Thus I cannot see that there is some overriding moral obligation to make
information open. Rather one advocates an 'open/libre/free' approach to
knowledge production where that makes sense -- and with the particular
awareness that because of the nonrival nature of knowledge it is always
optimal to provide the knowledge openly once created (but note that
'once created' for therein lies the rub).
I think there is clearly huge potential for increased usage of
open/libre approaches to knowledge production and distribution and for
such approaches to deliver immense value to society. But this is very
much *not* a blanket statement that "open knowledge good, closed
knowledge bad". In each situation one must look at the costs and
benefits, both for those specifically involved and for society as a
whole. Almost always there will be (complex) trade-offs between current
producers, future producers and users (of course in some cases producers
and users may be the same).
I would like to end this discussion on a cautionary note. My stance as a
pragmatist here also has, in some sense, philosophical underpinnings.
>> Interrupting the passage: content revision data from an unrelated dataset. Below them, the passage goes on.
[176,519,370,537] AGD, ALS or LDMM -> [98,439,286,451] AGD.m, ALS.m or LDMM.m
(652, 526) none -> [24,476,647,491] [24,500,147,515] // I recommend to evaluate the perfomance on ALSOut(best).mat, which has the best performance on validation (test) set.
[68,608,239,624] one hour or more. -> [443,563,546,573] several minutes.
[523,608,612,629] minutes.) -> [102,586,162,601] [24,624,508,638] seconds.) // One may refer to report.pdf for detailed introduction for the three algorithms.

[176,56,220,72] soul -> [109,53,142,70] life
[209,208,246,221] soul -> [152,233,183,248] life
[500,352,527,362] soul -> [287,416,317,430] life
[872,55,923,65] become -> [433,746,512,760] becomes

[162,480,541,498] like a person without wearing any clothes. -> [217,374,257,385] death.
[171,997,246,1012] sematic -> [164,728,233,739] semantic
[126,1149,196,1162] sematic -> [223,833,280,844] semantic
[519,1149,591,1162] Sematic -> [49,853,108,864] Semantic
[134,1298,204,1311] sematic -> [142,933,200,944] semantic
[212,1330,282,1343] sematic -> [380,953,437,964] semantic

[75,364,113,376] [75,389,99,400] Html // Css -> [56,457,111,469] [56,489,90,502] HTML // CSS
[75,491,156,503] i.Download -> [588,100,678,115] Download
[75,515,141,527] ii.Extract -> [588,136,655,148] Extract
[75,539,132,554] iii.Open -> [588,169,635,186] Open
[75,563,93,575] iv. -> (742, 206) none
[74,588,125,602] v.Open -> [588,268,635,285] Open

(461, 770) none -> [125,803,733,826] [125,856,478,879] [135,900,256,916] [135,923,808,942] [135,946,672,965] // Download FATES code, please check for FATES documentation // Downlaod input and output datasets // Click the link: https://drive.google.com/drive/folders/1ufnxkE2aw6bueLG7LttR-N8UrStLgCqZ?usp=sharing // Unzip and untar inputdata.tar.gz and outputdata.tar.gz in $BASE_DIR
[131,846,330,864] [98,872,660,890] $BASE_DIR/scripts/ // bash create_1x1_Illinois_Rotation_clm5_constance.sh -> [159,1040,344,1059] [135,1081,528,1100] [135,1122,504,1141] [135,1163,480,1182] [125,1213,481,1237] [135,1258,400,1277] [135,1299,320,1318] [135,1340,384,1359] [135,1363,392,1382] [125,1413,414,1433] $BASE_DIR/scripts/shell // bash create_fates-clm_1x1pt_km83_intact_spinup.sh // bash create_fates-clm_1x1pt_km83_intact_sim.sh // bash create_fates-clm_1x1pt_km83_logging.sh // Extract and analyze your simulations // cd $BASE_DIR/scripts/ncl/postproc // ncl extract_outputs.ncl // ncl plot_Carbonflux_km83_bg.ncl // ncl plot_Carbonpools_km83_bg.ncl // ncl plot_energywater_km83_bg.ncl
Looking at what is written by proponents of the 'libre' approach I often
get the eerie sense that they see 'libre' software (and knowledge) as
having some kind of revolutionary potential for the liberation of
humankind and for the erasing of existing social inequalities (this talk
 by Eben Moglen is a good example). While it would be wonderful if
this were true *I am deeply sceptical that it is so*. For thousands of
years people have been seeking (and advocating) ways to liberation (and
as Moglen notes occasionally coercing others in pursuit of this goal)
and it seems to me unlikely that 'open/libre' knowledge will suddenly
allow us to crack the problem.
Of course 'open/free' knowledge might be of some assistance in helping
people 'liberate' themselves -- and one can hope it will -- but even
here one should be realistic: all of humanities greatest literary,
philosophical and scientific works up to 1920 are already in the public
domain and, at least in developed countries, accessible to anyone who
wishes to read them. Any yet somehow most people can still spend a lot
of time watching big brother or reading mills & boon. Thus, I do not
think it is the cost of accessing information, or even the inability to
participate in collaborative development communities, that is holding
humanity back from perfection but simply ourselves. As Cassius had it:
"The fault, dear Brutus, lies not in our stars, but in ourselves"
> Keep up the great work :-).
Thank-you very much and I think you're article has done an excellent job
of summarizing the arguments.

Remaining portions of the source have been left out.